Reproduce the records below exactly as they appear, omitting any pictures they contain.

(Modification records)
----

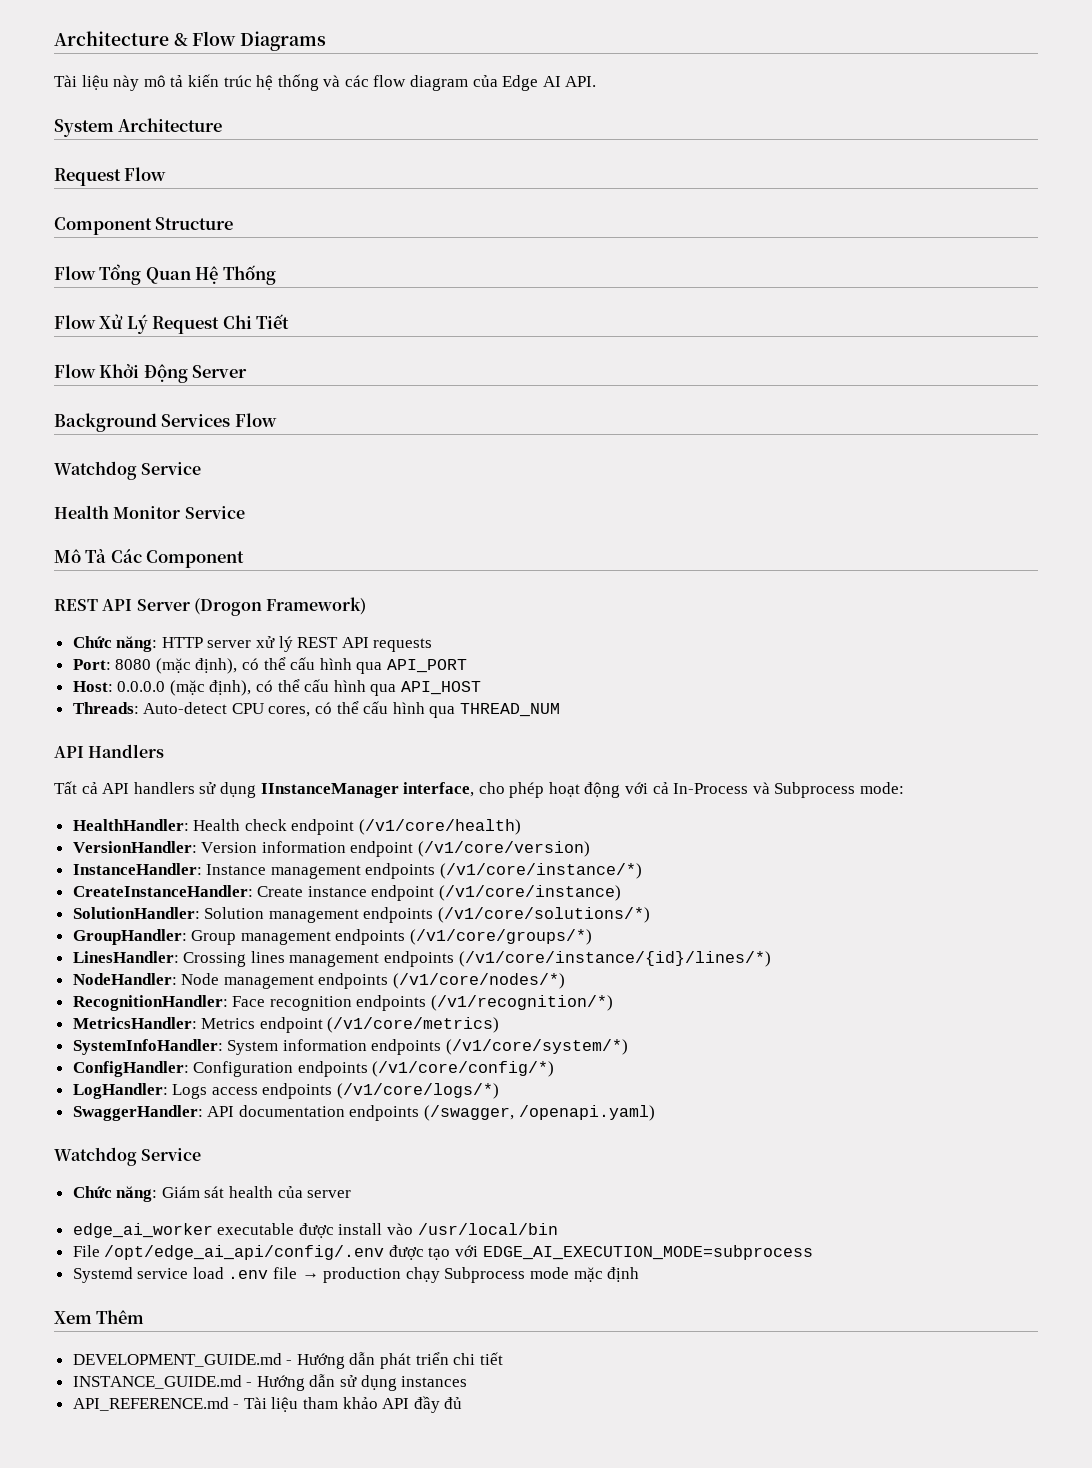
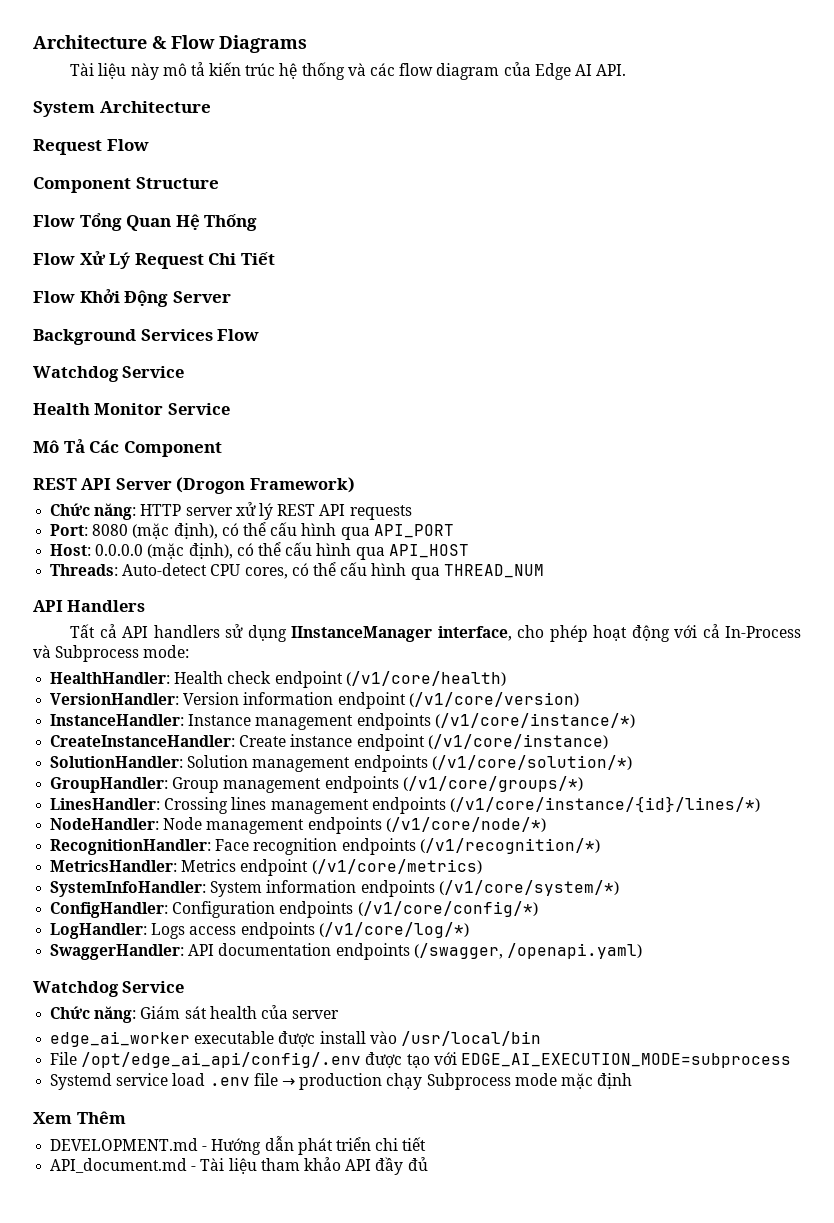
- SolutionHandler: Solution management endpoints (/v1/core/solutions/*)
+ SolutionHandler: Solution management endpoints (/v1/core/solution/*)
- NodeHandler: Node management endpoints (/v1/core/nodes/*)
+ NodeHandler: Node management endpoints (/v1/core/node/*)
- LogHandler: Logs access endpoints (/v1/core/logs/*)
+ LogHandler: Logs access endpoints (/v1/core/log/*)
- DEVELOPMENT_GUIDE.md - Hướng dẫn phát triển chi tiết
+ DEVELOPMENT.md - Hướng dẫn phát triển chi tiết
- INSTANCE_GUIDE.md - Hướng dẫn sử dụng instances
- API_REFERENCE.md - Tài liệu tham khảo API đầy đủ
+ API_document.md - Tài liệu tham khảo API đầy đủ

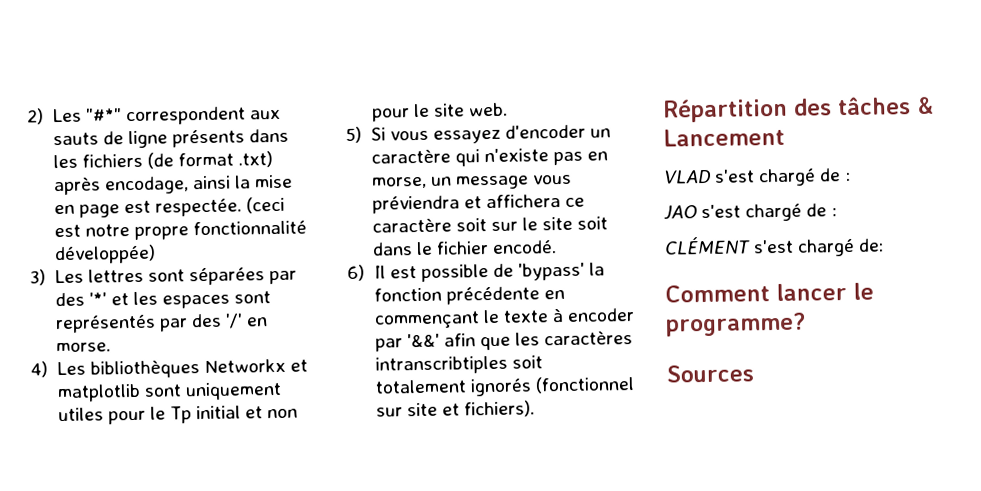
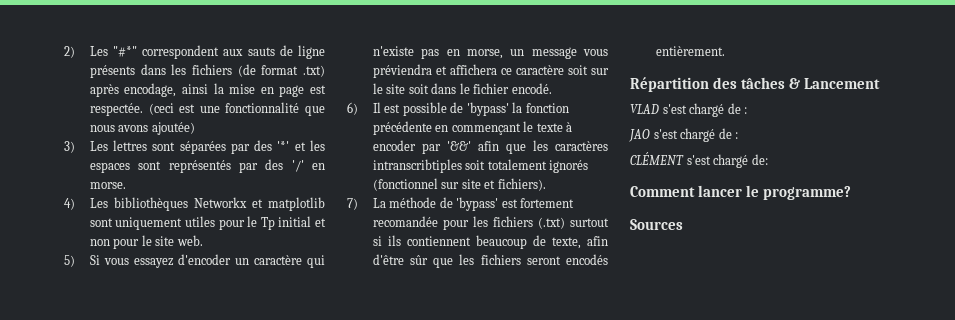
- (ceci est notre propre fonctionnalité développée)
+ (ceci est une fonctionnalité que nous avons ajoutée)
+ 7) La méthode de 'bypass' est fortement recomandée pour les fichiers (.txt) surtout si ils contiennent beaucoup de texte, afin d'être sûr que les fichiers seront encodés entièrement.

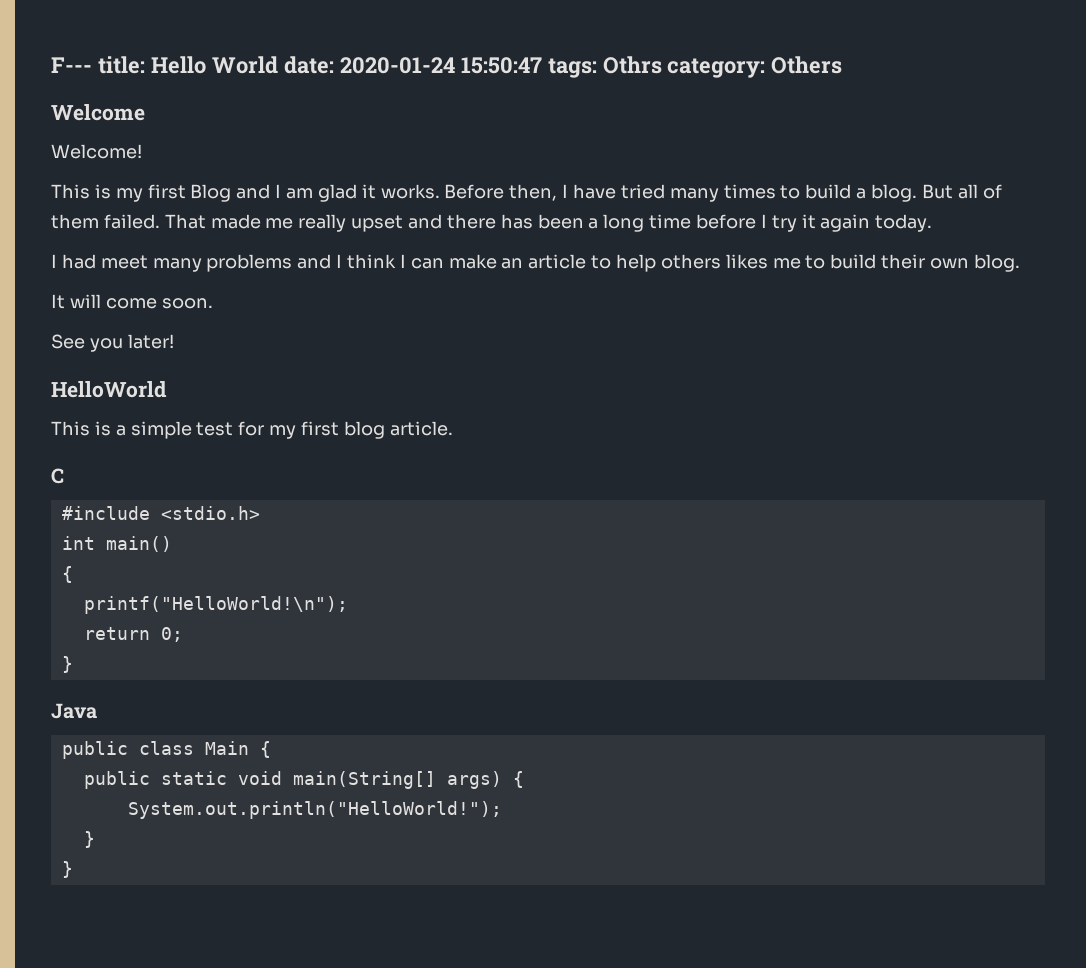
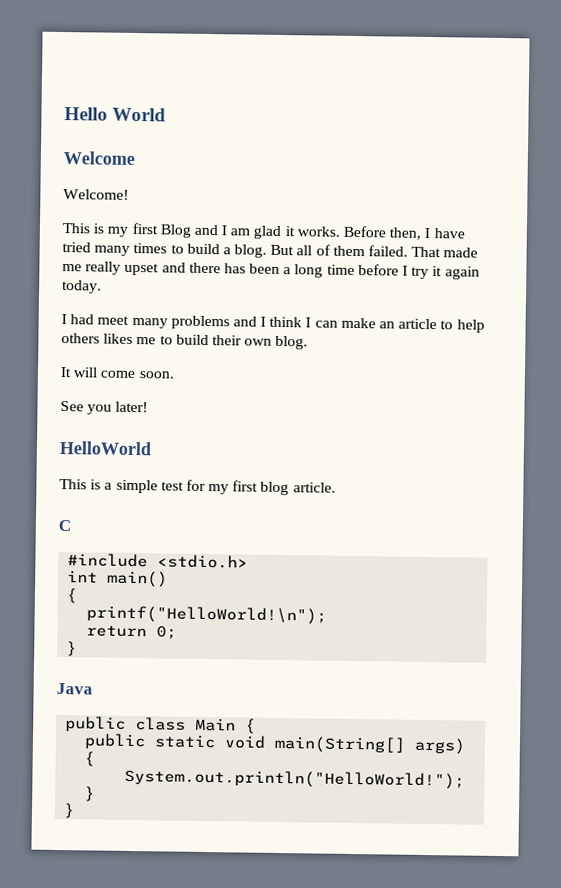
- F--- title: Hello World date: 2020-01-24 15:50:47 tags: Othrs category: Others
+ Hello World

----

(Final answer)
- SolutionHandler: Solution management endpoints (/v1/core/solutions/*)
+ SolutionHandler: Solution management endpoints (/v1/core/solution/*)
- NodeHandler: Node management endpoints (/v1/core/nodes/*)
+ NodeHandler: Node management endpoints (/v1/core/node/*)
- LogHandler: Logs access endpoints (/v1/core/logs/*)
+ LogHandler: Logs access endpoints (/v1/core/log/*)
- DEVELOPMENT_GUIDE.md - Hướng dẫn phát triển chi tiết
+ DEVELOPMENT.md - Hướng dẫn phát triển chi tiết
- INSTANCE_GUIDE.md - Hướng dẫn sử dụng instances
- API_REFERENCE.md - Tài liệu tham khảo API đầy đủ
+ API_document.md - Tài liệu tham khảo API đầy đủ

- (ceci est notre propre fonctionnalité développée)
+ (ceci est une fonctionnalité que nous avons ajoutée)
+ 7) La méthode de 'bypass' est fortement recomandée pour les fichiers (.txt) surtout si ils contiennent beaucoup de texte, afin d'être sûr que les fichiers seront encodés entièrement.

- F--- title: Hello World date: 2020-01-24 15:50:47 tags: Othrs category: Others
+ Hello World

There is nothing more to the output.